FOR YEARS, many whites and an increasing number of blacks have argued that compulsory school busing is itself an evil, sometimes worse than racial segregation. Some, like Assistant Attorney General William Bradford Reynolds, think busing is too intrusive and burdensome, with bad side effects on white support for public schools and on the social fabric generally. The administration seems willing to tolerate a great deal of continued racial segregation in order to avoid a busing order. It even wants to overturn some existing court-ordered plans. Others, including an increasing number of blacks, stress that controversial busing is too costly in political and other terms, can actually undercut the quality of schools in black communities, often shuttles black and white children among equally abysmal schools with little discernible gain, and distracts everyone from the most important issue: good education.

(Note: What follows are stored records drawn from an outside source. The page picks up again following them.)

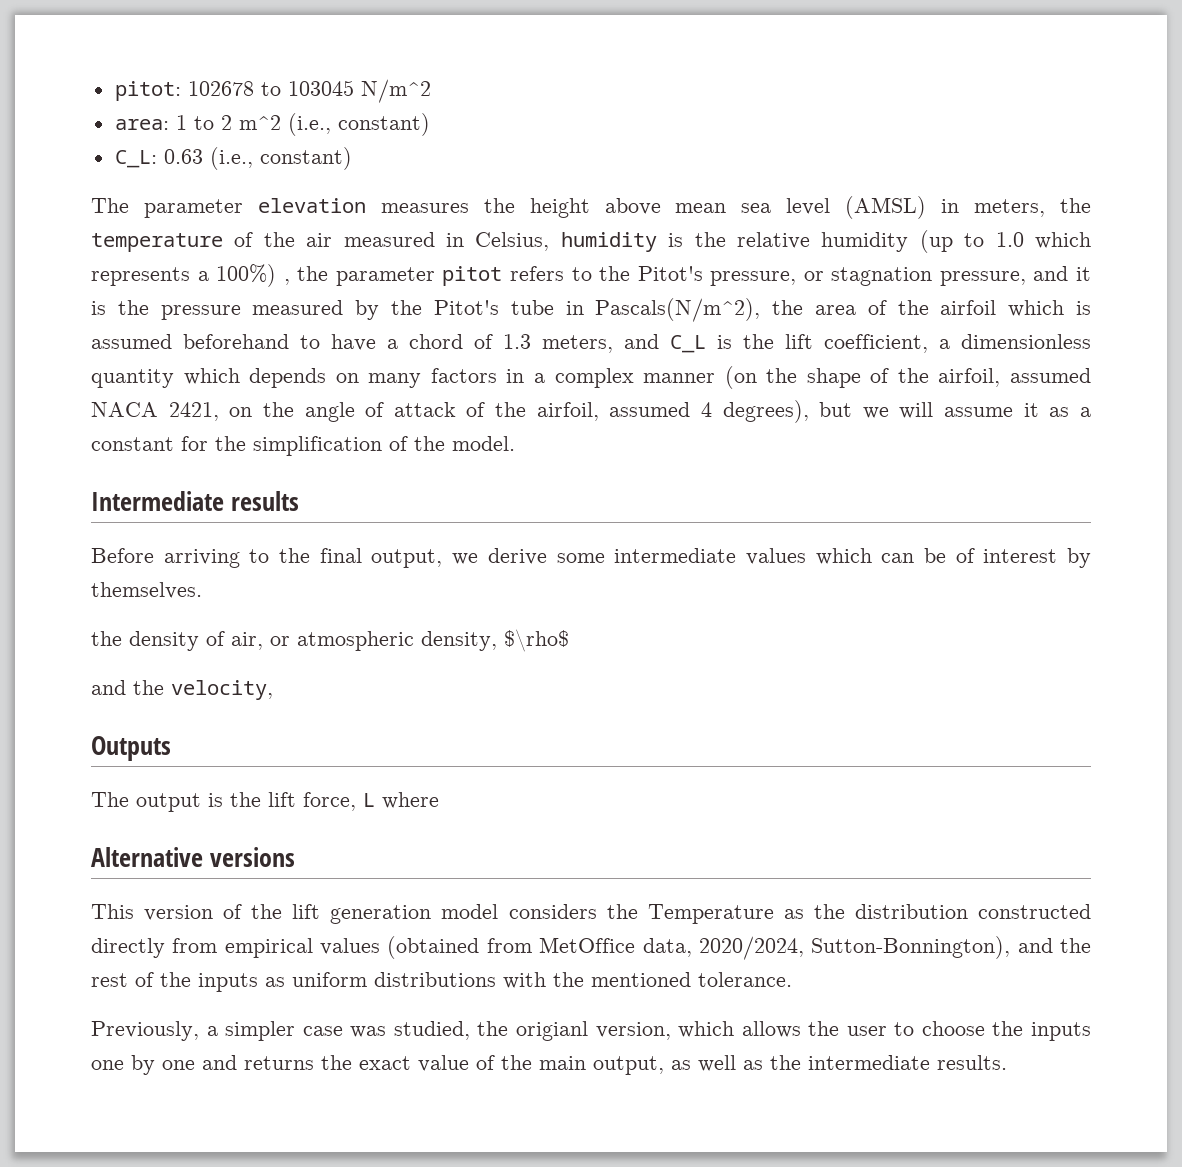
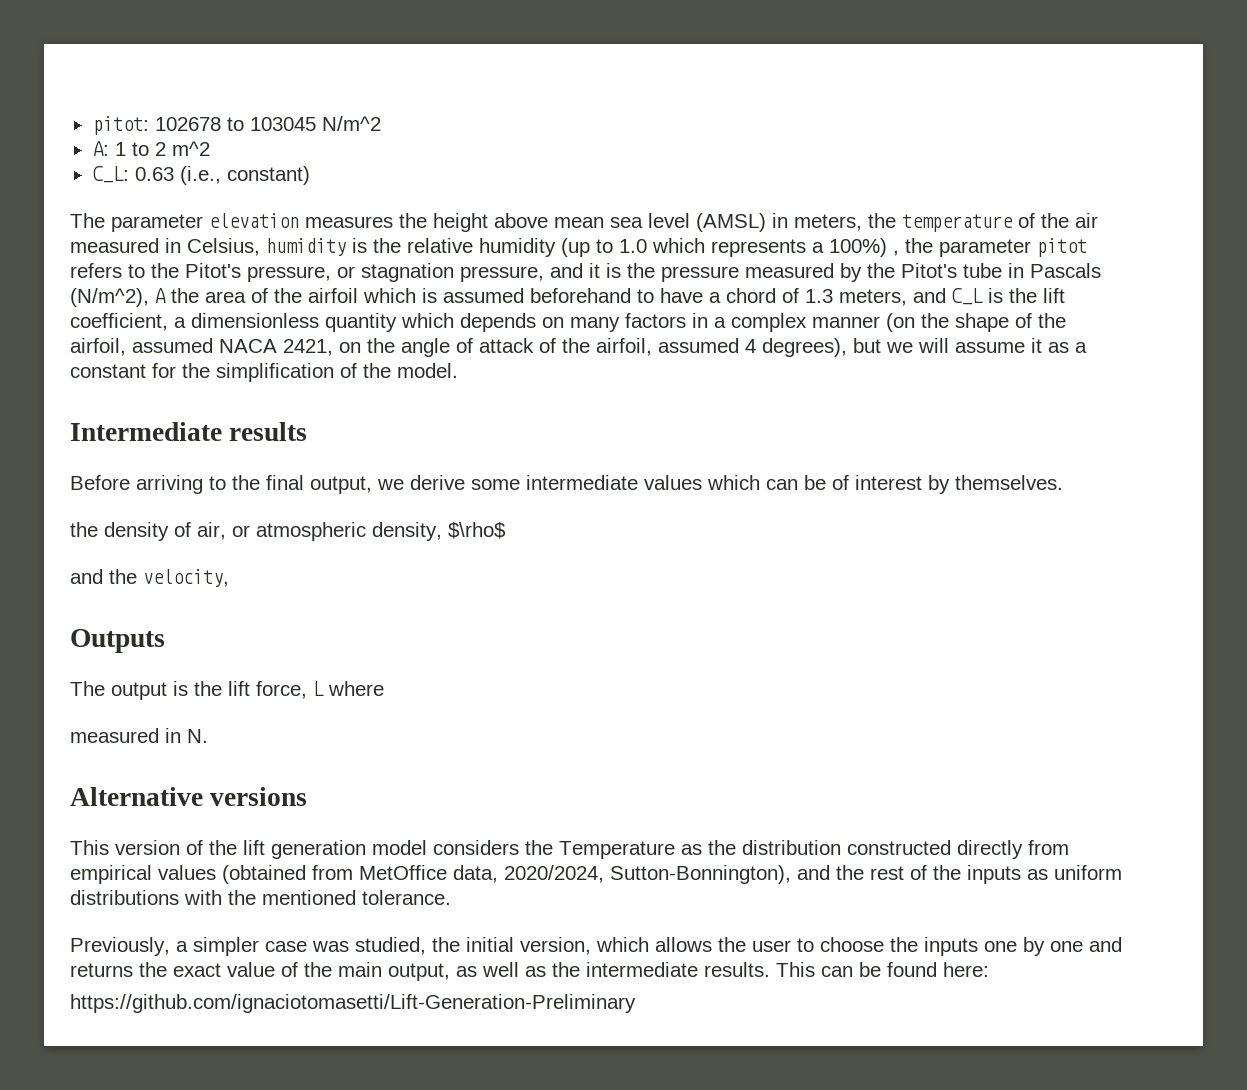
- area: 1 to 2 m^2 (i.e., constant)
+ A: 1 to 2 m^2
- The parameter elevation measures the height above mean sea level (AMSL) in meters, the temperature of the air measured in Celsius, humidity is the relative humidity (up to 1.0 which represents a 100%) , the parameter pitot refers to the Pitot's pressure, or stagnation pressure, and it is the pressure measured by the Pitot's tube in Pascals(N/m^2), the area of the airfoil which is assumed beforehand to have a chord of 1.3 meters, and C_L is the lift coefficient, a dimensionless quantity which depends on many factors in a complex manner (on the shape of the airfoil, assumed NACA 2421, on the angle of attack of the airfoil, assumed 4 degrees), but we will assume it as a constant for the simplification of the model.
+ The parameter elevation measures the height above mean sea level (AMSL) in meters, the temperature of the air measured in Celsius, humidity is the relative humidity (up to 1.0 which represents a 100%) , the parameter pitot refers to the Pitot's pressure, or stagnation pressure, and it is the pressure measured by the Pitot's tube in Pascals (N/m^2), A the area of the airfoil which is assumed beforehand to have a chord of 1.3 meters, and C_L is the lift coefficient, a dimensionless quantity which depends on many factors in a complex manner (on the shape of the airfoil, assumed NACA 2421, on the angle of attack of the airfoil, assumed 4 degrees), but we will assume it as a constant for the simplification of the model.
+ measured in N.
- Previously, a simpler case was studied, the origianl version, which allows the user to choose the inputs one by one and returns the exact value of the main output, as well as the intermediate results.
+ Previously, a simpler case was studied, the initial version, which allows the user to choose the inputs one by one and returns the exact value of the main output, as well as the intermediate results.
+ This can be found here:
+ https://github.com/ignaciotomasetti/Lift-Generation-Preliminary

The awkward point for both camps of busing critics is that emphasizing school quality and wholly ignoring racial composition, in places where blacks have been excluded from white schools by one or another means, sounds a lot like "separate but equal." That doctrine was announced by the Supreme Court in the 1896 case of Plessy v. Ferguson, and used until Brown v. Board of Education in 1954 as the constitutional excuse for Jim Crow. In fact, one popular reading of Brown was that separate is inherently unequal--necessarily a violation of the Constitution's equal-protection guarantee if accomplished through actions of the government. To suggest, less than 30 years later, that racial considerations are immaterial is to step backward from a great and necessary advance.

It is, of course, easier to have a firm conclusion about all of this if you are unaffected by some of the difficult realities. These include the hardship that busing can cause in some circumstances, especially where an ill-considered, excessive plan is imposed. There is also the important fact that excellent education can occur in a classroom full of black kids if the resources and energy are there--something often overlooked by good folk of both races. And busing is sometimes used as a kind of hostage tactic to obtain a fair deal for black children. This strategy makes less sense where blacks already have a good measure of political control over the schools and the finances for them.

But there is also the continuing reality of separate societies within one nation, in great measure the result of a not-too-distant history of officially sanctioned racial segregation in schools and other institutions. Closing that separation, which is so devastating in economic and social terms, must remain an imperative. The radical revisers of civil rights policies have a heavy burden to demonstrate that their proposed methods, such as avoiding busing at all costs, will be at least as effective, not simply more comfortable for the majority or, for that matter, the minority. Minus such a demonstration, busing must remain one of the methods available for pursuing two related but not identical goals implicit in the Constitution: an end to racial segregation and a fulfillment of the promise of equal educational opportunity.